Les cancers du larynx et de l'ovaire, provoqués par l'inhalation de poussières d'amiante, sont reconnus en maladies professionnelles, ce qui ouvre la voie à une indemnisation simplifiée des malades, ainsi qu'à une meilleure (re)connaissance de la part du corps médical.
Le décret daté du 14 octobre 2023, publié au Journal officiel le 15, « crée pour le régime général de la Sécurité sociale le tableau des maladies professionnelles n° 30 ter, relatif aux cancers du larynx et de l’ovaire provoqués par l’inhalation de poussières d’amiante », lit-on. Sont concernés le cancer primitif du larynx et la dysplasie primitive de haut grade du larynx, ainsi que le cancer primitif de l’ovaire à localisation ovarienne, séreuse tubaire et séreuse péritonéale. Le décret liste, en outre, les travaux susceptibles de provoquer ces pathologies.
Cette reconnaissance permettra aux travailleurs concernés par cette exposition et atteints de cancers du larynx ou de l'ovaire « de bénéficier de meilleures possibilités d’indemnisation et d’accompagnement », salue l'Association des accidentés de la vie (Fnath). « Les travailleurs éligibles peuvent se rapprocher de leur caisse primaire d'assurance maladie pour déposer une demande d’indemnisation et obtenir une reconnaissance de leur pathologie en maladie d’origine professionnelle », ajoute le décret. Le délai de prise en charge (temps maximum écoulé depuis la fin de l'exposition) est de 35 ans, sous réserve d'une durée d'exposition minimale de 5 ans, est-il précisé.
Ce décret intervient deux mois après un précédent qui actait la reconnaissance des cancers du larynx et de l'ovaire comme maladies professionnelles agricoles, par la mutualité sociale agricole (avec un délai de prise en charge portée à 40 ans).
Lutter contre la sous-déclaration
Cette prise en compte résulte des travaux menés par la commission spécialisée des pathologies professionnelles du Conseil d’orientation des conditions de travail (COCT), sur la base de l’expertise scientifique réalisée par l’Agence nationale de sécurité sanitaire de l’alimentation, de l'environnement et du travail (Anses) il y a un an.
Avant l'inscription sur le tableau, les médecins pouvaient adresser des demandes aux comités régionaux de reconnaissance des maladies professionnelles (C2RMP) qui évaluaient l'ensemble des différents facteurs de risque. La reconnaissance sera désormais automatique dès lors que les conditions administratives sont remplies.

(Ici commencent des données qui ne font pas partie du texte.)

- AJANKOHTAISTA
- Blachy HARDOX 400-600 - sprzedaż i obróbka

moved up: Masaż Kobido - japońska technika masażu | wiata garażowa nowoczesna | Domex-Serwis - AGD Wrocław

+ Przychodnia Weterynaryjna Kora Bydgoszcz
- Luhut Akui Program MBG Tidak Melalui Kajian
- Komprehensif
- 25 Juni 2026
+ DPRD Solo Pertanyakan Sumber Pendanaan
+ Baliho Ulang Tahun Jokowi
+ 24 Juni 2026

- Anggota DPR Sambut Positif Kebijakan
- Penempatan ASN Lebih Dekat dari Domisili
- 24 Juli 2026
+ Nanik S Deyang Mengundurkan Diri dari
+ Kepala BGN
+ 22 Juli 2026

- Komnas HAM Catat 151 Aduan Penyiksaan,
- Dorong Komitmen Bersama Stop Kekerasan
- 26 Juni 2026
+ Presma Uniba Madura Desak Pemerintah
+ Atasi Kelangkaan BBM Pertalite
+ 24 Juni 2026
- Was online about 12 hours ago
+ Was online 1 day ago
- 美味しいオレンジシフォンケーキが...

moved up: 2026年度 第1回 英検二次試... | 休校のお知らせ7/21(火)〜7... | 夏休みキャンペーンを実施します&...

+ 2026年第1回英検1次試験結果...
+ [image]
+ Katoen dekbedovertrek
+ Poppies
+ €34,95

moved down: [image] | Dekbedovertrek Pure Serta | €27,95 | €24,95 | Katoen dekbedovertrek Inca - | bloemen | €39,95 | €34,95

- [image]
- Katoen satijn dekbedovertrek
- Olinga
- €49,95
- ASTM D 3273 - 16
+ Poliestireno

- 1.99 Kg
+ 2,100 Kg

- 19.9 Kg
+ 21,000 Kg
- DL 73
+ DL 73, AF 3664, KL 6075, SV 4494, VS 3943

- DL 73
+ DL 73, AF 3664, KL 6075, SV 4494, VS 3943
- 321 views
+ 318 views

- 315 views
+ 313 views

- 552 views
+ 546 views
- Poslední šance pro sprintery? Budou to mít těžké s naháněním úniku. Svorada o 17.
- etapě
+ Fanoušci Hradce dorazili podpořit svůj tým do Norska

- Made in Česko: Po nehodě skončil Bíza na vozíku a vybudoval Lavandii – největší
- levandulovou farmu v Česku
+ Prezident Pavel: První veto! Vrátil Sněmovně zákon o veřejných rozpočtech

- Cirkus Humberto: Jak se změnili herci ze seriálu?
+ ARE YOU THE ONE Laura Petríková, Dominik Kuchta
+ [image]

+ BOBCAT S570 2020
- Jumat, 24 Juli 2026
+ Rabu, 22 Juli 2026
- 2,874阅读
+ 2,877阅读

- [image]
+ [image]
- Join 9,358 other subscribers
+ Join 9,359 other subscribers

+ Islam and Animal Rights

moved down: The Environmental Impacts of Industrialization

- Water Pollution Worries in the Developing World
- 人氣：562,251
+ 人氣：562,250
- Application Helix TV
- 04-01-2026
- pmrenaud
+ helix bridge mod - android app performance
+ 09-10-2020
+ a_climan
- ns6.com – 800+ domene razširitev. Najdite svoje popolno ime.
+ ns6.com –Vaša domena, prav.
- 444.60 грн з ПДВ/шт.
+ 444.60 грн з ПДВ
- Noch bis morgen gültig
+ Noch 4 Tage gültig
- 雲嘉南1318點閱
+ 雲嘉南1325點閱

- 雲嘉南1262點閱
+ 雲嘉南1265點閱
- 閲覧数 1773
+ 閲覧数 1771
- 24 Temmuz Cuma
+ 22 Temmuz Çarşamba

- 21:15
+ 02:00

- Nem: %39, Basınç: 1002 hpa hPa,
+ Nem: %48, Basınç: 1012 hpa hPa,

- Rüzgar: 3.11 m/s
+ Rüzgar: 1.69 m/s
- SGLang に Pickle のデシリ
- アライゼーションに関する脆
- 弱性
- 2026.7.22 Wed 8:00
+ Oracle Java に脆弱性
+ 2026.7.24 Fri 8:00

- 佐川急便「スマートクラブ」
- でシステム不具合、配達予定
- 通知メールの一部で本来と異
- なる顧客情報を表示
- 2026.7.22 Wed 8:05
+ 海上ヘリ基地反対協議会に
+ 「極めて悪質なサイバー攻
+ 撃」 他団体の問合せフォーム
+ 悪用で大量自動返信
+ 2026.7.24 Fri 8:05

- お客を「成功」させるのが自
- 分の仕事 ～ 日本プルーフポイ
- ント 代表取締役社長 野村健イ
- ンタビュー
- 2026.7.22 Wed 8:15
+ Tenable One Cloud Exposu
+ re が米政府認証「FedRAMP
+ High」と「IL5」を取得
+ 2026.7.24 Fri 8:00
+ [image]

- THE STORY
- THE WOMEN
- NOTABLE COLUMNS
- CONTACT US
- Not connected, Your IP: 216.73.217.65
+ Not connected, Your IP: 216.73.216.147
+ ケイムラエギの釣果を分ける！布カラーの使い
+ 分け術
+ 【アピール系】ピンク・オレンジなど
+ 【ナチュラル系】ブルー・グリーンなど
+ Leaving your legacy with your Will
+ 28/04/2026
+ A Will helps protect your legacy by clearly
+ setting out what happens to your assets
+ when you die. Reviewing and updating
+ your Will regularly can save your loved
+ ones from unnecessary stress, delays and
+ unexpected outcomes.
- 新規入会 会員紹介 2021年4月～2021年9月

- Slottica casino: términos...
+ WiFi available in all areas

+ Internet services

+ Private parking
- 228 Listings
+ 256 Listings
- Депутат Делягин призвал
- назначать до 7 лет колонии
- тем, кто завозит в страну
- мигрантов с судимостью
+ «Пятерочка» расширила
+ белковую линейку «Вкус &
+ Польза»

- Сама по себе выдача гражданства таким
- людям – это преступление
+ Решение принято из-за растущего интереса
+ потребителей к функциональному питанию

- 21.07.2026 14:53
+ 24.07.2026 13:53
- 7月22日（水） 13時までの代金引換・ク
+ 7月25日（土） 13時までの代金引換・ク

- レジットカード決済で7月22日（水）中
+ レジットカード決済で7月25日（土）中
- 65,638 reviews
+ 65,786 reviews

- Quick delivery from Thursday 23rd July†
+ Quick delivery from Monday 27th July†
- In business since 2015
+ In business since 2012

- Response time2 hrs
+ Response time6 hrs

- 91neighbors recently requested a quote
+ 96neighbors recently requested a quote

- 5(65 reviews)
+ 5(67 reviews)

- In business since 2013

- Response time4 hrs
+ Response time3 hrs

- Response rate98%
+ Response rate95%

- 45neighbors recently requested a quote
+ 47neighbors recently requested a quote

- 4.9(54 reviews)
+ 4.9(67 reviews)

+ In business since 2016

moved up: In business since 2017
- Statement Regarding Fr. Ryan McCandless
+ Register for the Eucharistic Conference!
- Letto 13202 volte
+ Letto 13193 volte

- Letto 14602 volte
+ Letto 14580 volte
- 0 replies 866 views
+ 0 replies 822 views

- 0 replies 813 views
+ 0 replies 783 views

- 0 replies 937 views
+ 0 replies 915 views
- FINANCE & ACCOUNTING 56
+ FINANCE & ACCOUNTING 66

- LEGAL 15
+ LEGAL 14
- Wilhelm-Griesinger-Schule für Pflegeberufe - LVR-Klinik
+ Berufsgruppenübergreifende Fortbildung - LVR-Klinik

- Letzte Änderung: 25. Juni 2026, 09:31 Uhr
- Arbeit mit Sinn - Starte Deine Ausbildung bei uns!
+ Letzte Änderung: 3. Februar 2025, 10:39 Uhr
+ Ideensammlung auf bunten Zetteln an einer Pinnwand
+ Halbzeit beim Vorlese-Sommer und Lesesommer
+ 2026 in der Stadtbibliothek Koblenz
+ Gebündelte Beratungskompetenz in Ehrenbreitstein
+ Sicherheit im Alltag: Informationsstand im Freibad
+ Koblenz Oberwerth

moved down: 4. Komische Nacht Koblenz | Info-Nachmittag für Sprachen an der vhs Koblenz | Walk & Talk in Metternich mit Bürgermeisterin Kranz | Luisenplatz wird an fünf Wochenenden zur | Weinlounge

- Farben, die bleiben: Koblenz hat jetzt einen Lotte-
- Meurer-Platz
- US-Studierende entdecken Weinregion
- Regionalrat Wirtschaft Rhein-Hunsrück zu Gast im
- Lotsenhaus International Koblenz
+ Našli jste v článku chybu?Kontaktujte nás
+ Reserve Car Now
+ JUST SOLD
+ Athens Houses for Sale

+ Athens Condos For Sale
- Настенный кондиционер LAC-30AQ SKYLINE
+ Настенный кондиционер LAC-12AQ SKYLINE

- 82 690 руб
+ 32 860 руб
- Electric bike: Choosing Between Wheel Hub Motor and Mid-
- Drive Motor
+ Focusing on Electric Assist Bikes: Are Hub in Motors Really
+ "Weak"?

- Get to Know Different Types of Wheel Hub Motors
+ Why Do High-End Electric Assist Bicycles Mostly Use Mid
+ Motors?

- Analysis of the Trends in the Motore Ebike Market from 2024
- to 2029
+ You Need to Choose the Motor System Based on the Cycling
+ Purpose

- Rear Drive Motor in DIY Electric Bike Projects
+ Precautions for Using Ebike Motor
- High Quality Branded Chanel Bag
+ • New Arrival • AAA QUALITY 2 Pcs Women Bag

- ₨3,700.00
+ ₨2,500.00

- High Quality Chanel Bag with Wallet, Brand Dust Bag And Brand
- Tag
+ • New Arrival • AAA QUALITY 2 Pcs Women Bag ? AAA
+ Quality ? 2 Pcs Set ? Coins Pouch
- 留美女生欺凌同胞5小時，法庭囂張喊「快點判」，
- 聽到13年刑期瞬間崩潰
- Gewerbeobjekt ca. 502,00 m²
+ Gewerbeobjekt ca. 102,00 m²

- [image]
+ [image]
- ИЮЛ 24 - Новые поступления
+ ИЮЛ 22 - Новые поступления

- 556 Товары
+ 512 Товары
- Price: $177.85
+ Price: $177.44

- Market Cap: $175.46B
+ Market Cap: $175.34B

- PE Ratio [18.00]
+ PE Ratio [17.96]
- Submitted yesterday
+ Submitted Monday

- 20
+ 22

La non-inscription sur le tableau jusque-là a pu participer au fait que le lien entre amiante et ces types de cancers reste peu connu des médecins. Dans son enquête, l'Anses relevait que les cancers du larynx et de l'ovaire sont « sous-déclarés et sous-reconnus », quand ils sont liés à une exposition professionnelle à l'amiante. Malgré l'établissement dès 2012 d'un lien avéré entre l'amiante (classé cancérogène en 1977) et les cancers du larynx et de l'ovaire par le Centre international de recherche sur le cancer (Circ), seulement 130 demandes de reconnaissance du cancer du larynx en maladie professionnelle ont été examinées entre 2010 et 2020, et six pour les cancers des ovaires, selon les données de l'Assurance-maladie.
Jusqu'à présent, les deux seuls cancers reconnus comme maladies professionnelles liées à l'inhalation d'amiante étaient le cancer bronchopulmonaire primitif et le mésothéliome malin primitif de la plèvre, du péritoine, du péricarde.
L'amiante, utilisé pendant plusieurs décennies au cours du XXe siècle dans la construction de bâtiments, a été interdit en France en 1997. Il reste la deuxième cause de maladies professionnelles et la première cause de cancers d’origine professionnelle. Selon les autorités sanitaires, son inhalation pourrait causer via des cancers des voies respiratoires entre 68 000 et 100 000 décès en France de 2009 à 2050.
Même si toutes les formes d'amiante sont interdites dans l'Union européenne (UE) depuis 2005, les fibres d'amiante sont toujours présentes dans des millions de bâtiments et d'infrastructures et responsables de la mort de 70 000 personnes par an en Europe. Au total, 78 % des cancers professionnels reconnus dans les États membres de l'UE sont liés à son exposition.